→ The input
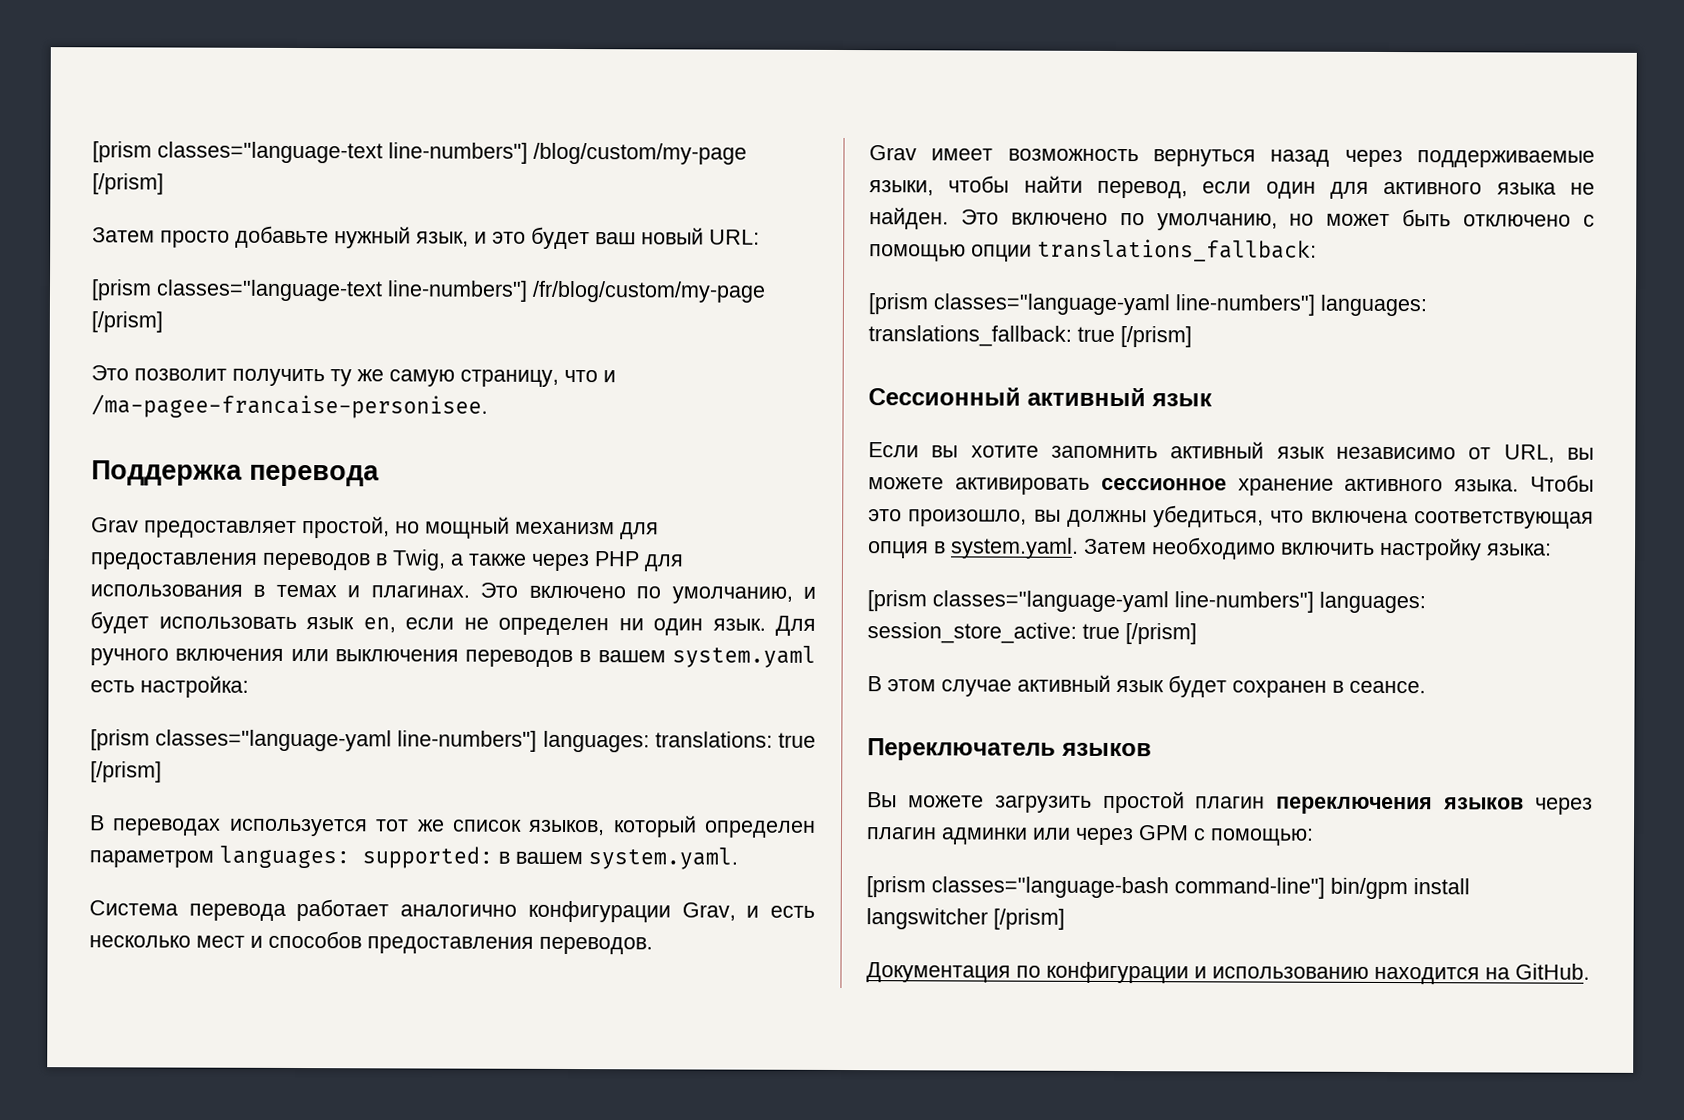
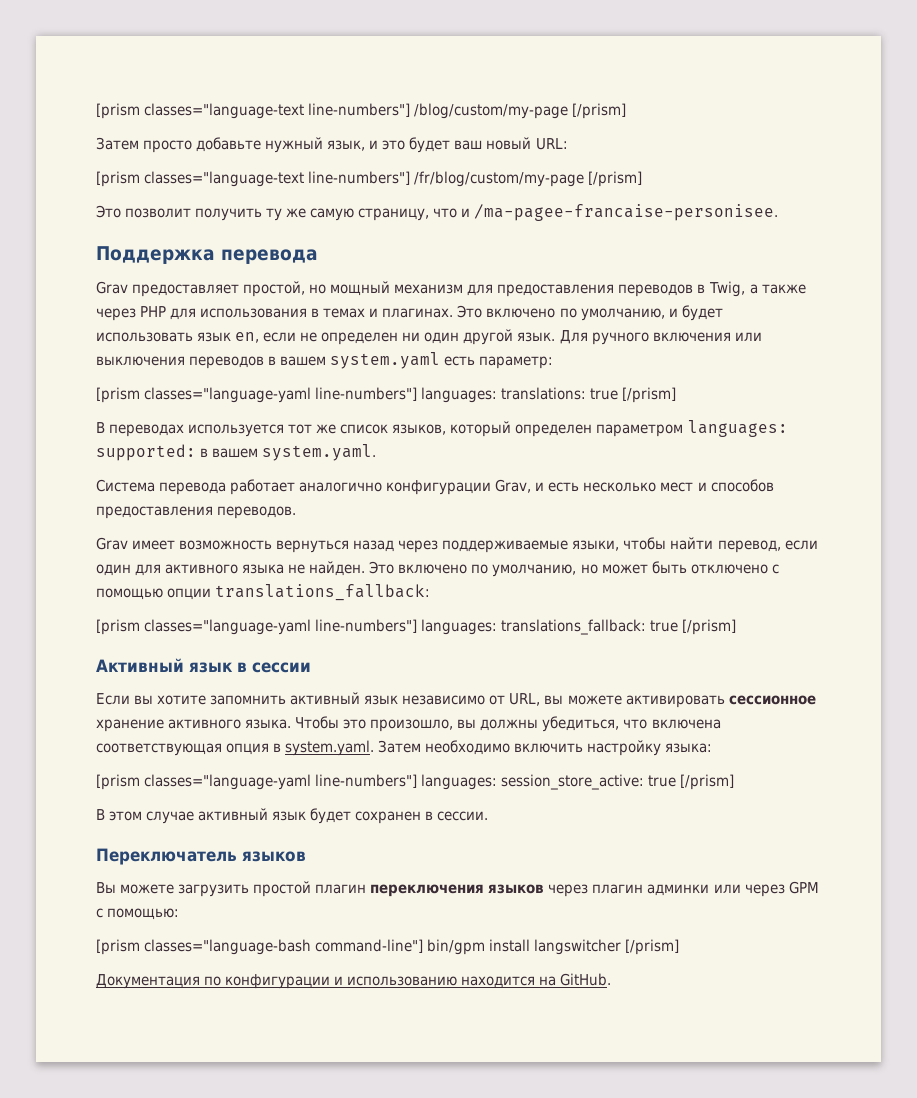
- Это включено по умолчанию, и будет использовать язык en, если не определен ни один язык.
+ Это включено по умолчанию, и будет использовать язык en, если не определен ни один другой язык.
- Для ручного включения или выключения переводов в вашем system.yaml есть настройка:
+ Для ручного включения или выключения переводов в вашем system.yaml есть параметр:
- Сессионный активный язык
+ Активный язык в сессии
- В этом случае активный язык будет сохранен в сеансе.
+ В этом случае активный язык будет сохранен в сессии.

→ Your objective
Whenever a line of the data includes the word "язык", show that line in full.

→ Solution to the exercise
- Это включено по умолчанию, и будет использовать язык en, если не определен ни один язык.
+ Это включено по умолчанию, и будет использовать язык en, если не определен ни один другой язык.
- Сессионный активный язык
+ Активный язык в сессии
- В этом случае активный язык будет сохранен в сеансе.
+ В этом случае активный язык будет сохранен в сессии.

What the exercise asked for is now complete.